II. Self-Regulatory Organization's Statement of the Purpose of, and 
Statutory Basis for, the Proposed Rule Change

    In its filing with the Commission, FINRA included statements 
concerning the purpose of and basis for the proposed rule change and 
discussed any comments it received on the proposed rule change. The 
text of these statements may be examined at the places specified in 
Item IV below. FINRA has prepared summaries, set forth in sections A, 
B, and C below, of the most significant aspects of such statements.

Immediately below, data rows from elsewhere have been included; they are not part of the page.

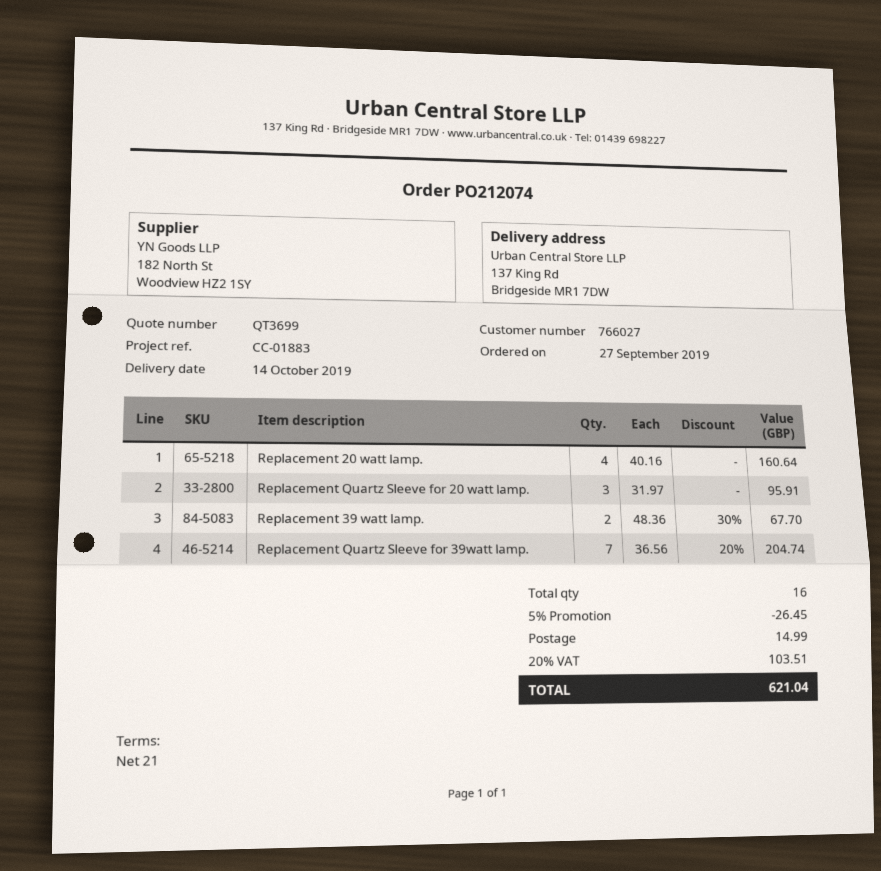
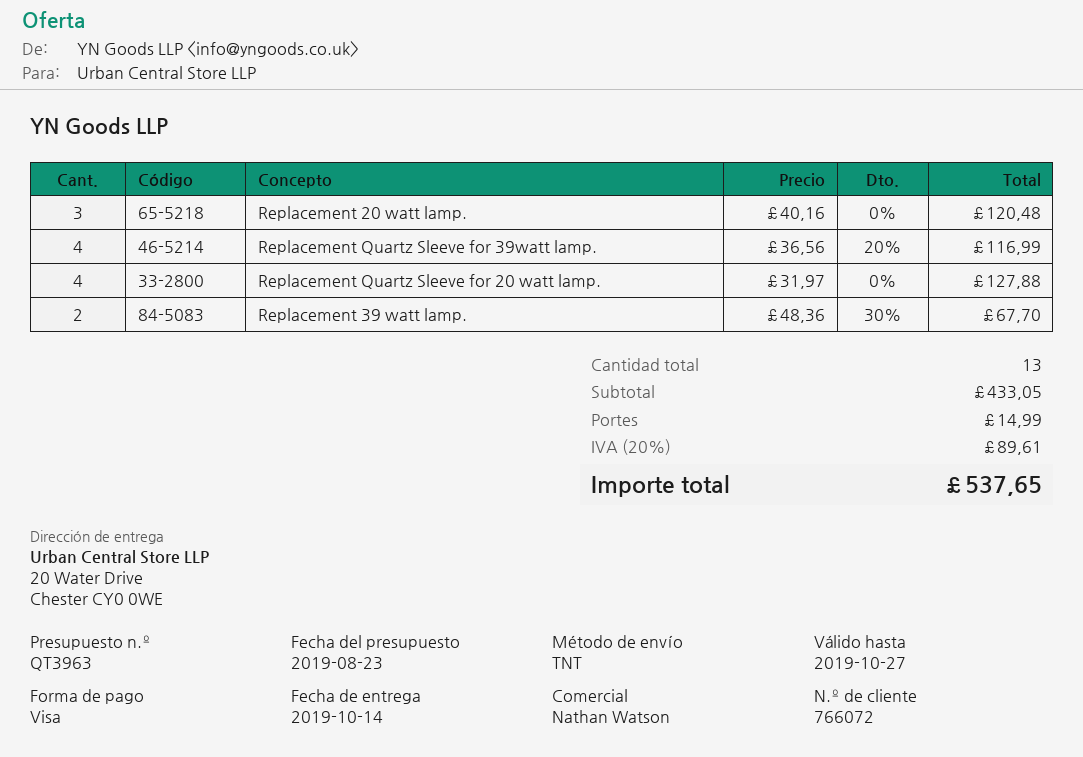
quote number: QT3699 -> QT3963
customer number: 766027 -> 766072
ship to: 137 King Rd, Bridgeside MR1 7DW -> 20 Water Drive, Chester CY0 0WE
Replacement 20 watt lamp.: 4 x 40.16 = 160.64 -> 3 x 40.16 = 120.48
Replacement Quartz Sleeve for 20 watt lamp.: 3 x 31.97 = 95.91 -> 4 x 31.97 = 127.88
Replacement Quartz Sleeve for 39watt lamp.: 7 x 36.56 - 20% = 204.74 -> 4 x 36.56 - 20% = 116.99
total quantity: 16 -> 13
discount: 5% = 26.45 -> none
tax: 20% = 103.51 -> 20% = 89.61
total: 621.04 -> 537.65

A. Self-Regulatory Organization's Statement of the Purpose of, and 
Statutory Basis for, the Proposed Rule Change

1. Purpose
    FINRA has been developing a consolidated rulebook (``Consolidated 
FINRA Rulebook'').\4\ That process involves FINRA submitting to the 
Commission for approval a series of proposed rule changes over time to 
adopt rules in the Consolidated FINRA Rulebook. The phased adoption and 
implementation of those rules necessitates periodic amendments to 
update rule cross-references and other non-substantive changes in the 
Consolidated FINRA Rulebook.
---------------------------------------------------------------------------

    \4\ The current FINRA rulebook consists of (1) FINRA Rules; (2) 
NASD Rules; and (3) rules incorporated from NYSE (``Incorporated 
NYSE Rules'') (together, the NASD Rules and Incorporated NYSE Rules 
are referred to as the ``Transitional Rulebook''). While the NASD 
Rules generally apply to all FINRA members, the Incorporated NYSE 
Rules apply only to those members of FINRA that are also members of 
the NYSE (``Dual Members''). The FINRA Rules apply to all FINRA 
members, unless such rules have a more limited application by their 
terms. For more information about the rulebook consolidation 
process, see Information Notice, March 12, 2008 (Rulebook 
Consolidation Process).
---------------------------------------------------------------------------

    The proposed rule change would make some of those changes, as well 
as other non-substantive changes unrelated to the adoption of rules in 
the Consolidated FINRA Rulebook.
    First, the proposed rule change would update rule cross-references 
to reflect the adoption of a consolidated investment company securities 
rule. On June 9, 2016, FINRA filed with the SEC a proposed rule change, 
for immediate effectiveness, to adopt NASD Rule 2830 as FINRA Rule 2341 
(Investment Company Securities), without any substantive changes. As 
part of that rule filing, FINRA also deleted in its entirety NASD Rule 
2830.\5\ Rule 2341 will be implemented on July 9, 2016. As such, the 
proposed rule change would update references to the new rule number in 
FINRA Rules 2320 (Variable Contracts of an Insurance Company) and 6630 
(Applicability of FINRA Rules to Securities Previously Designated as 
PORTAL Securities). The proposed rule change further would delete from 
the FINRA Manual the heading for the NASD Rule 2800 Series (Special 
Products) and the placeholder for NASD Rule 2870 (Reserved) to reflect 
that the NASD Rule 2800 Series \6\ has fully been consolidated into the 
FINRA rules.
---------------------------------------------------------------------------

    \5\ See Securities Exchange Act Release No. 78130 (June 22, 
2016), 81 FR 42016 (June 28, 2016) (Notice of Filing and Immediate 
Effectiveness of File No. SR-FINRA-2016-019).
    \6\ See supra note 5.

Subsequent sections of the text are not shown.